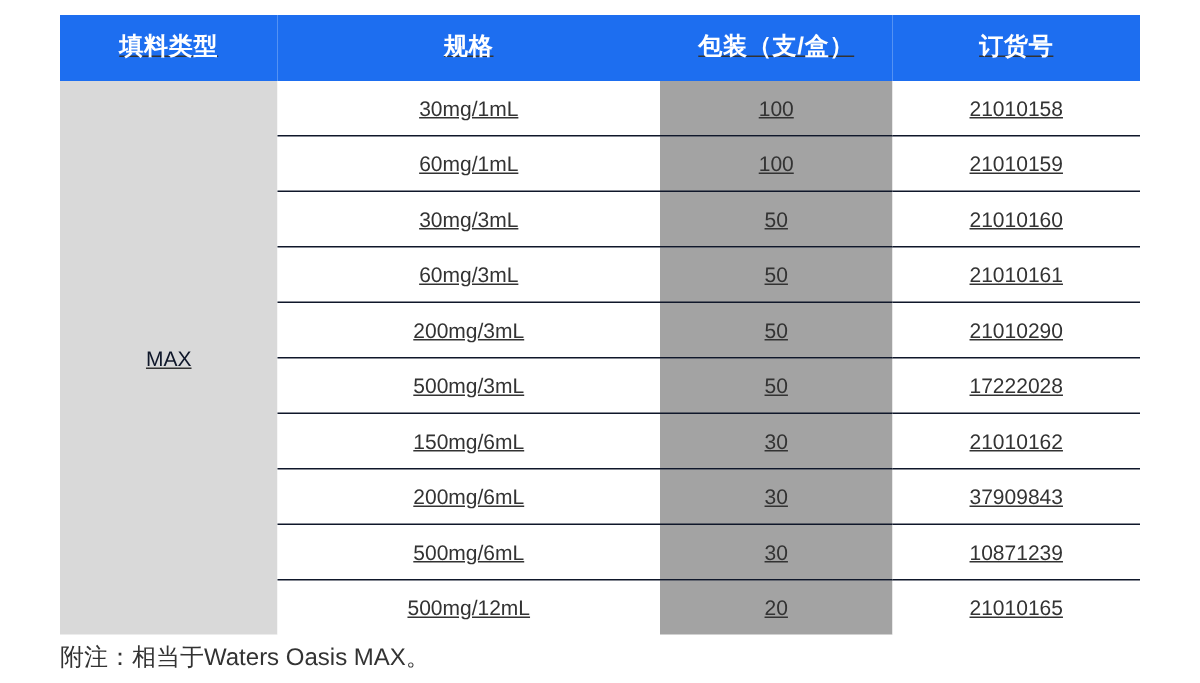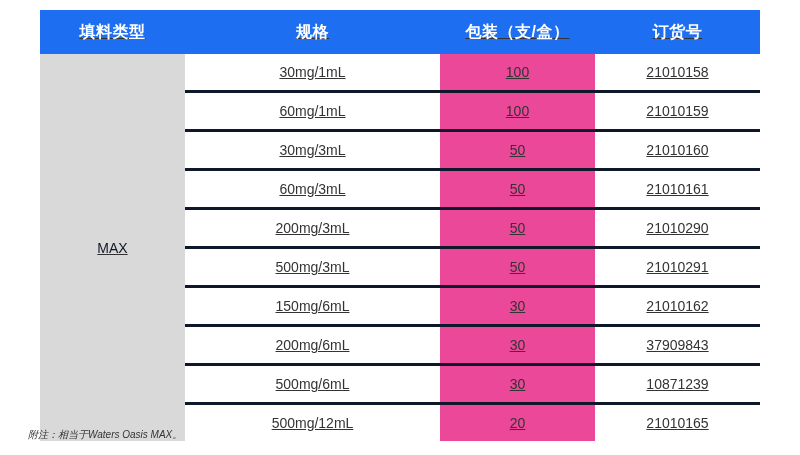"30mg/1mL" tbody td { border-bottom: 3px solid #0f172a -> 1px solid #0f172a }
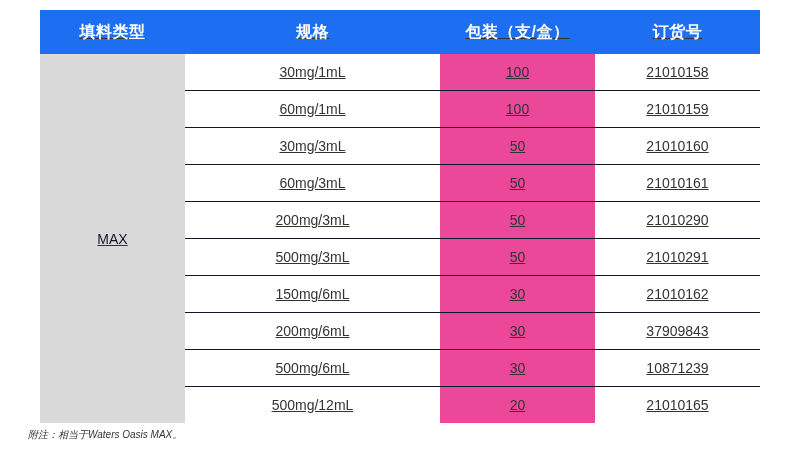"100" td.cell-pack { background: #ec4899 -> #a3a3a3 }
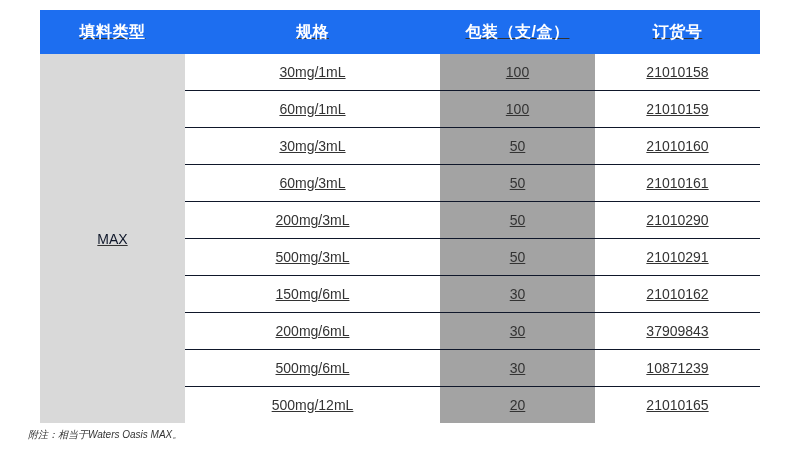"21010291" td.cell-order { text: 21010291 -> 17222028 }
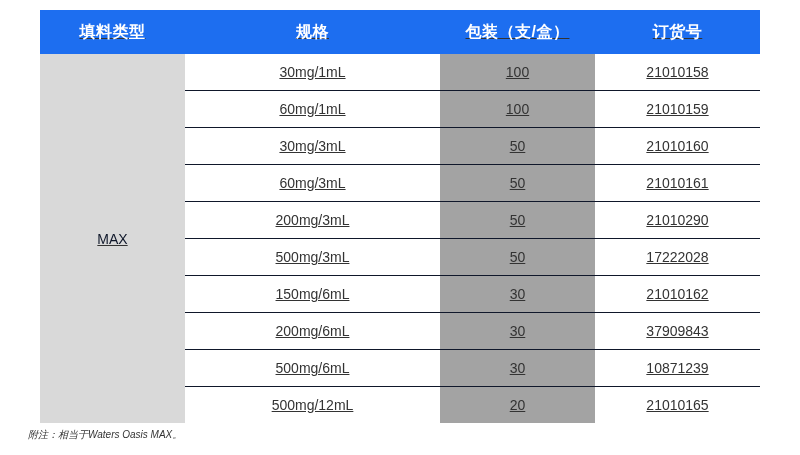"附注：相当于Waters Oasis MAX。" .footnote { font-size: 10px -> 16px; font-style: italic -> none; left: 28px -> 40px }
==
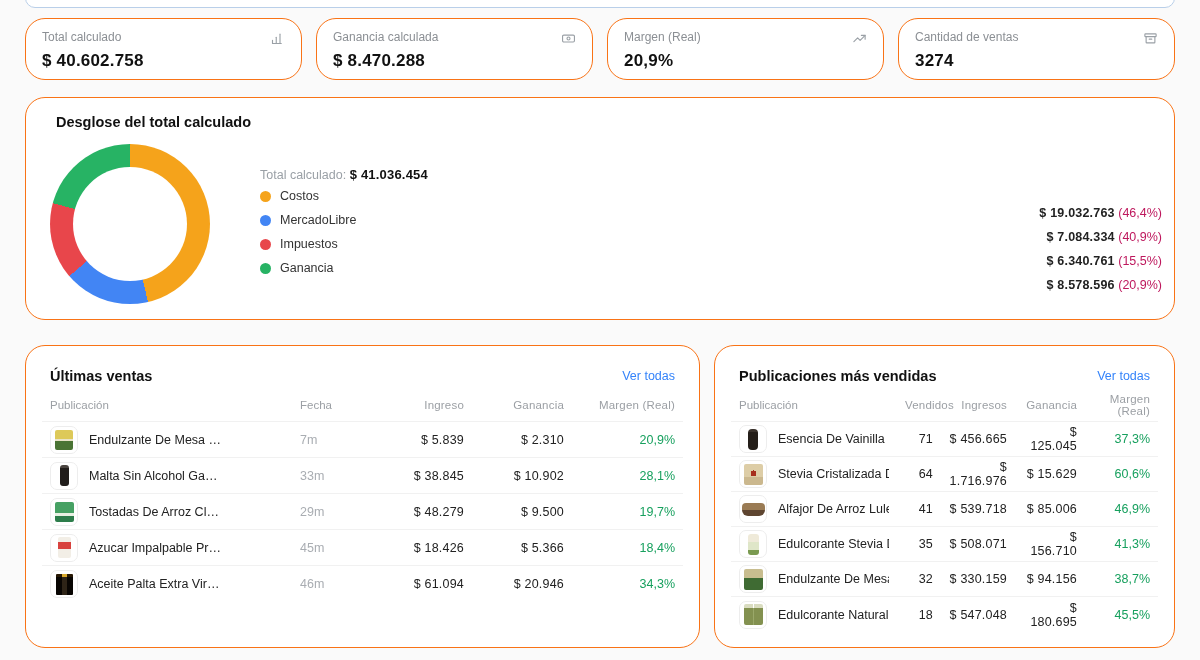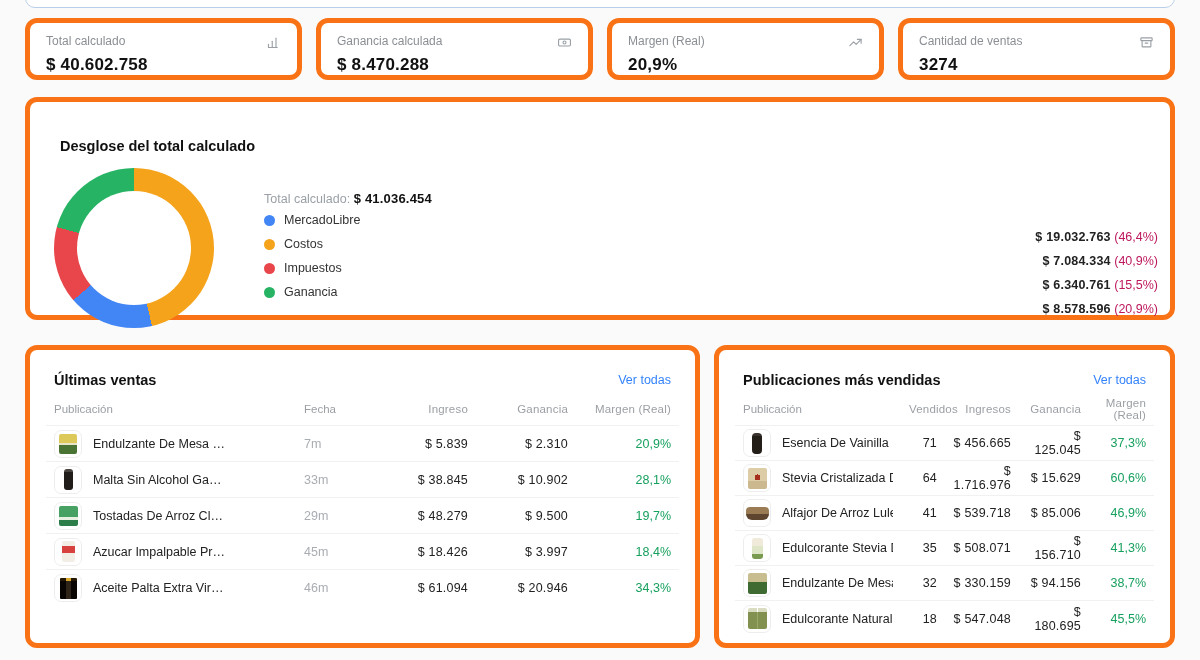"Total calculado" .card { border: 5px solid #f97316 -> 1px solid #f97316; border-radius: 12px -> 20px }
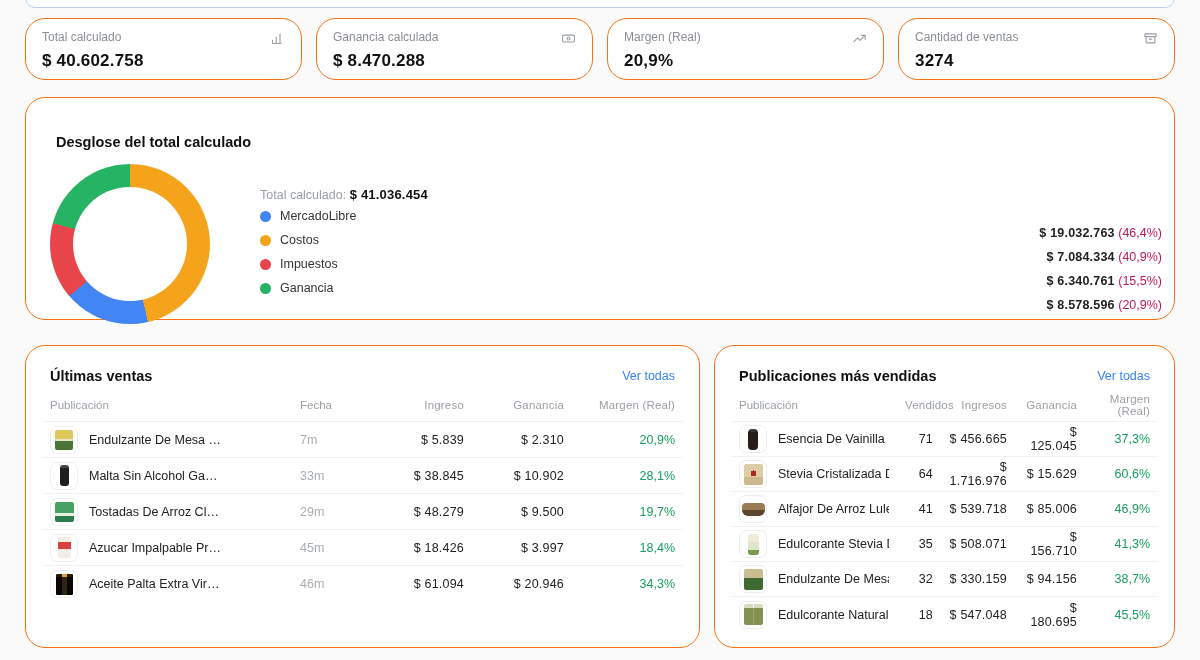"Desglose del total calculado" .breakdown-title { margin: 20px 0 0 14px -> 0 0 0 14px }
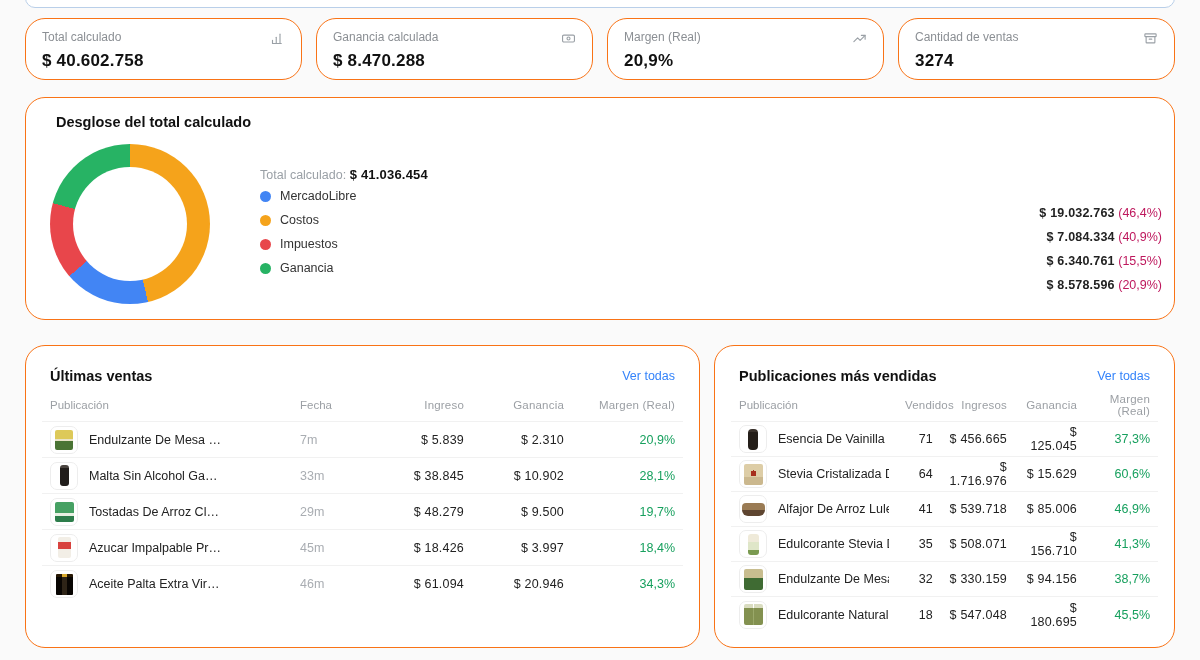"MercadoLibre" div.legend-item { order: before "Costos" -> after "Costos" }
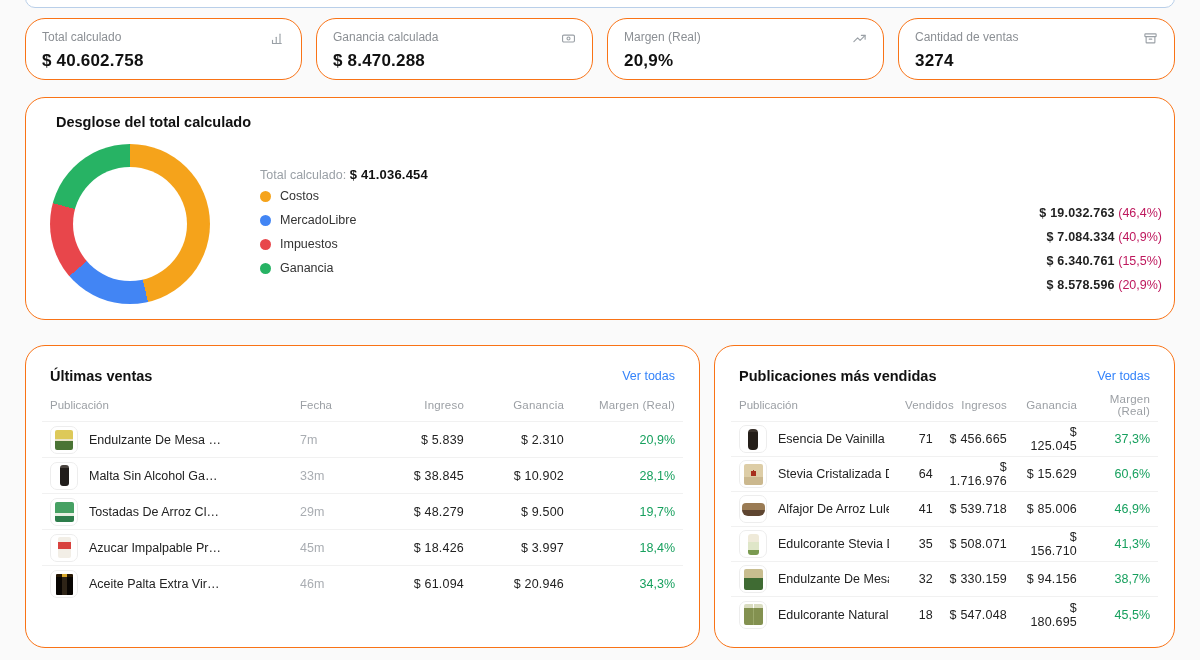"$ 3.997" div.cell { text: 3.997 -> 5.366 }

TRY IT ->
Every line above from the one with "background: #ec4899 ->" down to the one with "font-size: 10px ->" must be written out exactly, and no picture may appear.

RESULT BELOW ->
"100" td.cell-pack { background: #ec4899 -> #a3a3a3 }
"21010291" td.cell-order { text: 21010291 -> 17222028 }
"附注：相当于Waters Oasis MAX。" .footnote { font-size: 10px -> 16px; font-style: italic -> none; left: 28px -> 40px }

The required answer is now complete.